SEM CHANCES Da forma como foi aprovado, o Orçamento desagradou gregos e troianos em Brasília. Até mesmo o presidente da Câmara, Arthur Lira, alertou que resistência do Congresso em abrir mão de suas emendas pode deixar o País numa situação complicada e com riscos ao teto de gastos. Parlamentares mais equilibrados mentalmente argumentam ser irracional retirar recursos de despesas obrigatórias para bancar emendas. O Novo e o PSol – sim, o Novo e o Psol pensam a mesma coisa – apresentaram destaques que visavam diminuir o montante desviado. “Este é o pior Orçamento da história”, disse a deputada Sâmia Bomfim (PSol-SP). Outros nomes de peso na arena econômica, como Mansueto de Almeida, ex-secretário do Tesouro e hoje economista-chefe do BTG Pactual, e Carlos Kawall, do ASA Investments, concordam. “Eu, como secretário do Tesouro, teria medo de assinar documento com os valores aprovados pelo Congresso”, afirmou Mansueto, durante live do Valor Econômico. Kawall foi no mesmo tom. “A situação criada pelo Congresso é revoltante e precisa ser corrigida. A ação do Congresso, com conivência do governo, mostra desprezo pela situação do País”, disse.

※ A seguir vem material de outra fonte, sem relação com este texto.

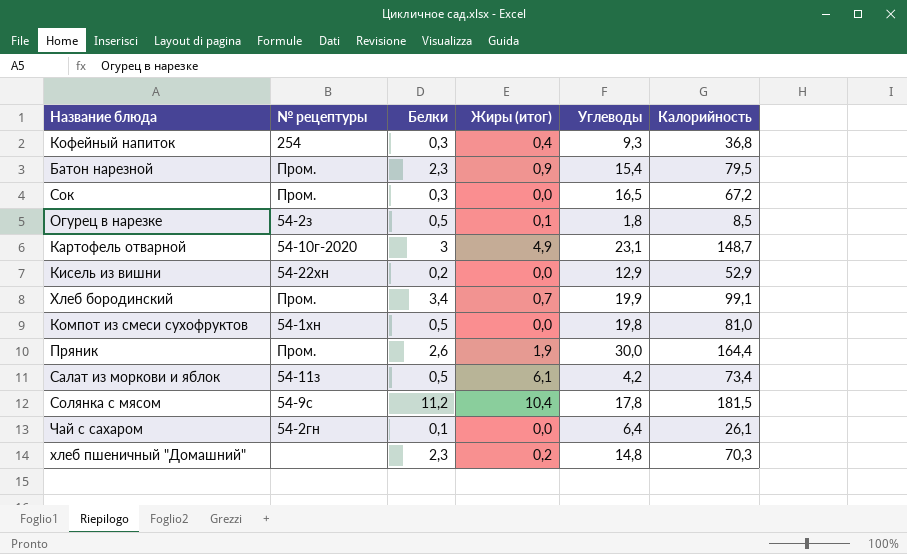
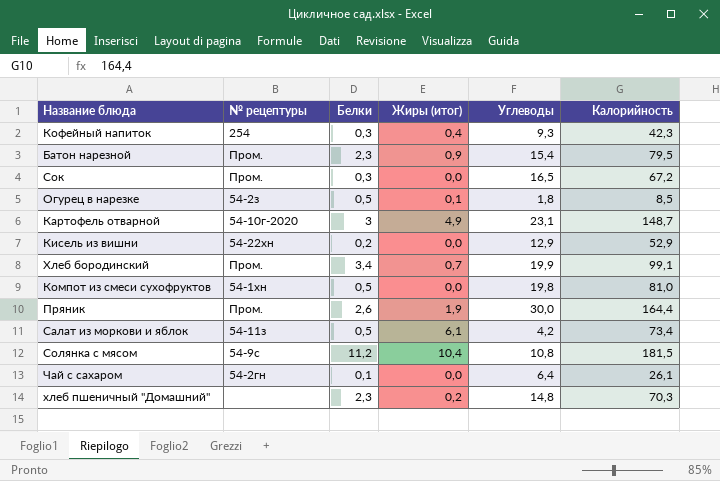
Кофейный напиток | Калорийность: 36,8 -> 42,3
Солянка с мясом | Углеводы: 17,8 -> 10,8

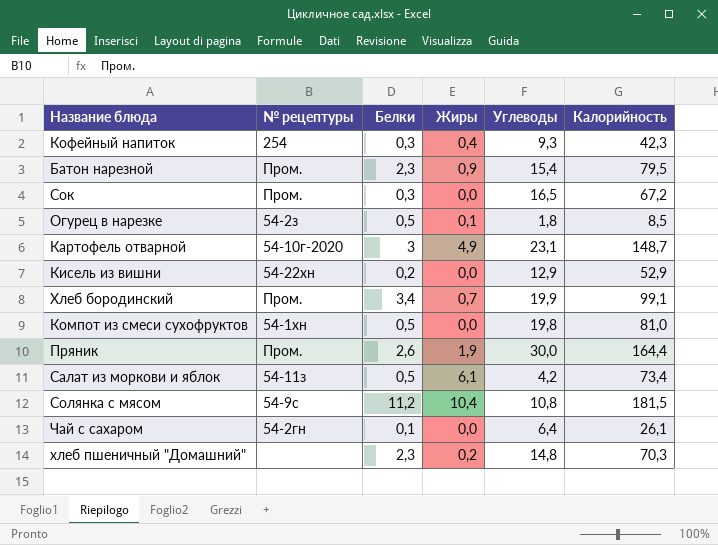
column name: Жиры (итог) -> Жиры

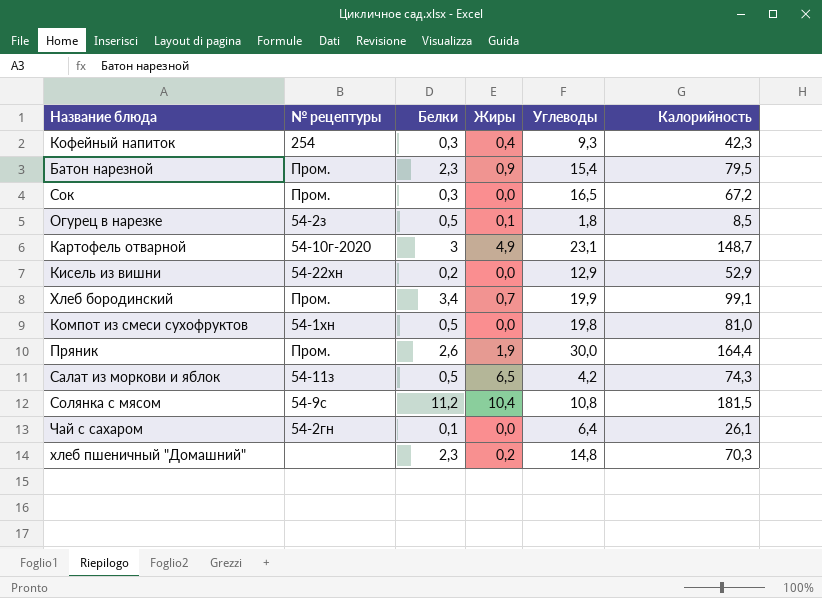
Салат из моркови и яблок | Жиры: 6,1 -> 6,5
Салат из моркови и яблок | Калорийность: 73,4 -> 74,3

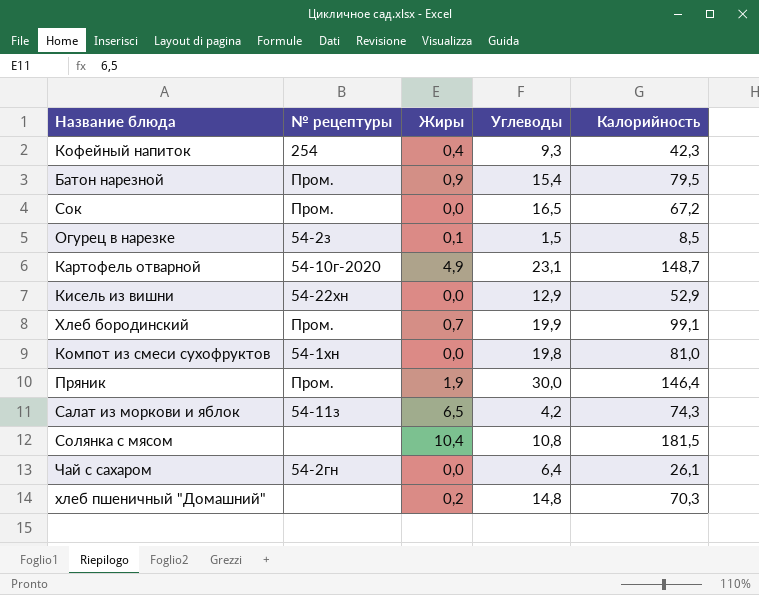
column Белки | position: 3 -> none
Огурец в нарезке | Углеводы: 1,8 -> 1,5
Пряник | Калорийность: 164,4 -> 146,4
Солянка с мясом | № рецептуры: 54-9с -> none

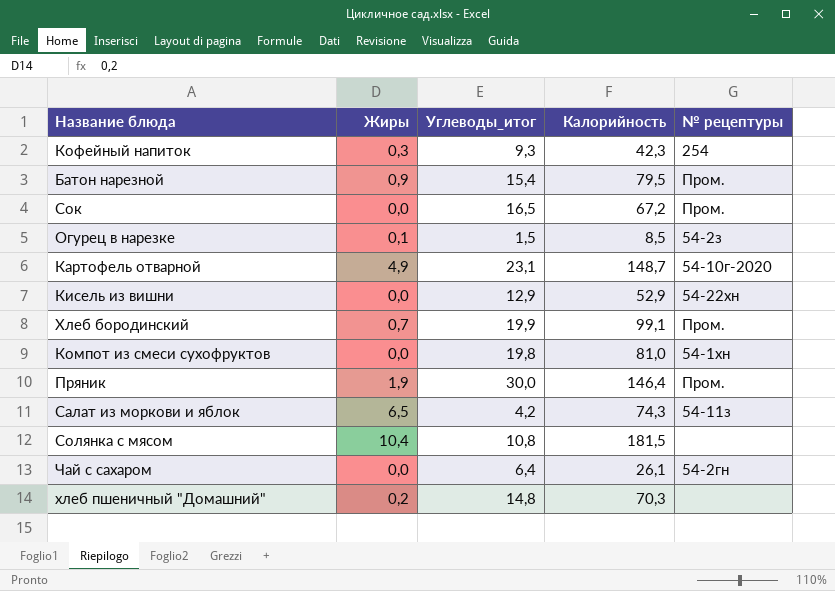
column name: Углеводы -> Углеводы_итог
column № рецептуры | position: 2 -> 5
Кофейный напиток | Жиры: 0,4 -> 0,3

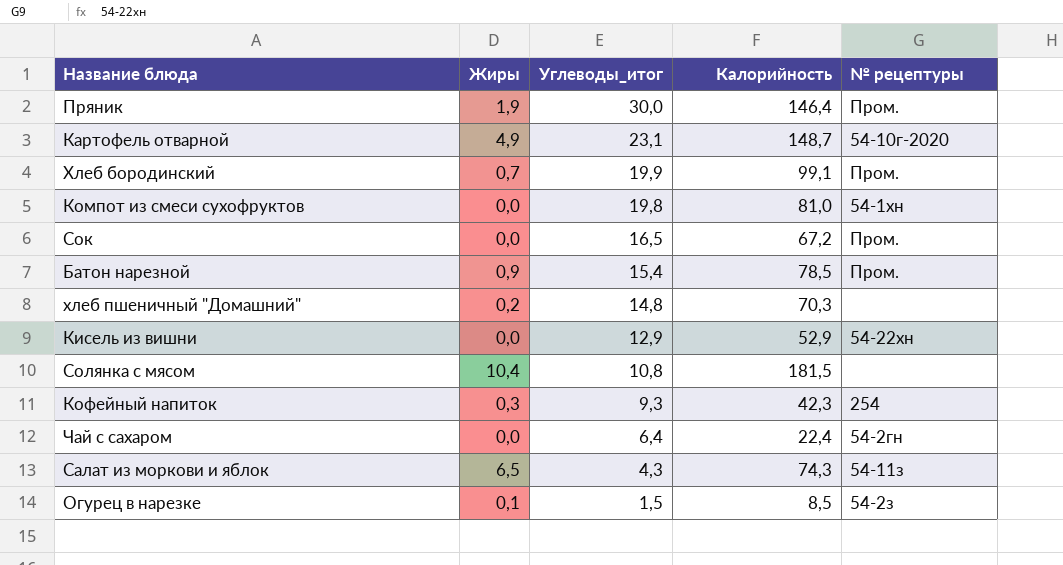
row order: none -> Углеводы_итог descending
Батон нарезной | Калорийность: 79,5 -> 78,5
Чай с сахаром | Калорийность: 26,1 -> 22,4
Салат из моркови и яблок | Углеводы_итог: 4,2 -> 4,3

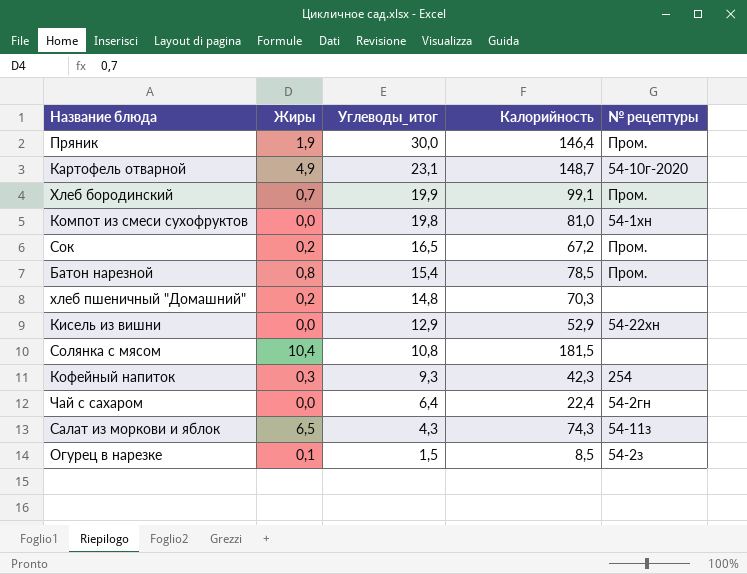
Сок | Жиры: 0,0 -> 0,2
Батон нарезной | Жиры: 0,9 -> 0,8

Não bastasse todo esse nó, a ampliação na verba de emendas privilegiou projetos em estados de aliados do presidente Jair Bolsonaro. A manobra, que tirou dinheiro de despesas obrigatórias, como Previdência, também foi alvo de críticas de Paulo Guedes. Como está desenhado atualmente, rodovias, adutoras e barragens ganharam recursos no Orçamento após pressão de integrantes do Centrão por mais emendas parlamentares. Estados de políticos próximos de Bolsonaro, como Amapá, Amazonas, Paraíba, Piauí e Rio Grande do Norte – que juntos têm 7,5% da população do País – estão entre os mais beneficiados. Completamente descolado da realidade, o Orçamento aprovado no Congresso não foi falha humana, mas um estrago premeditado.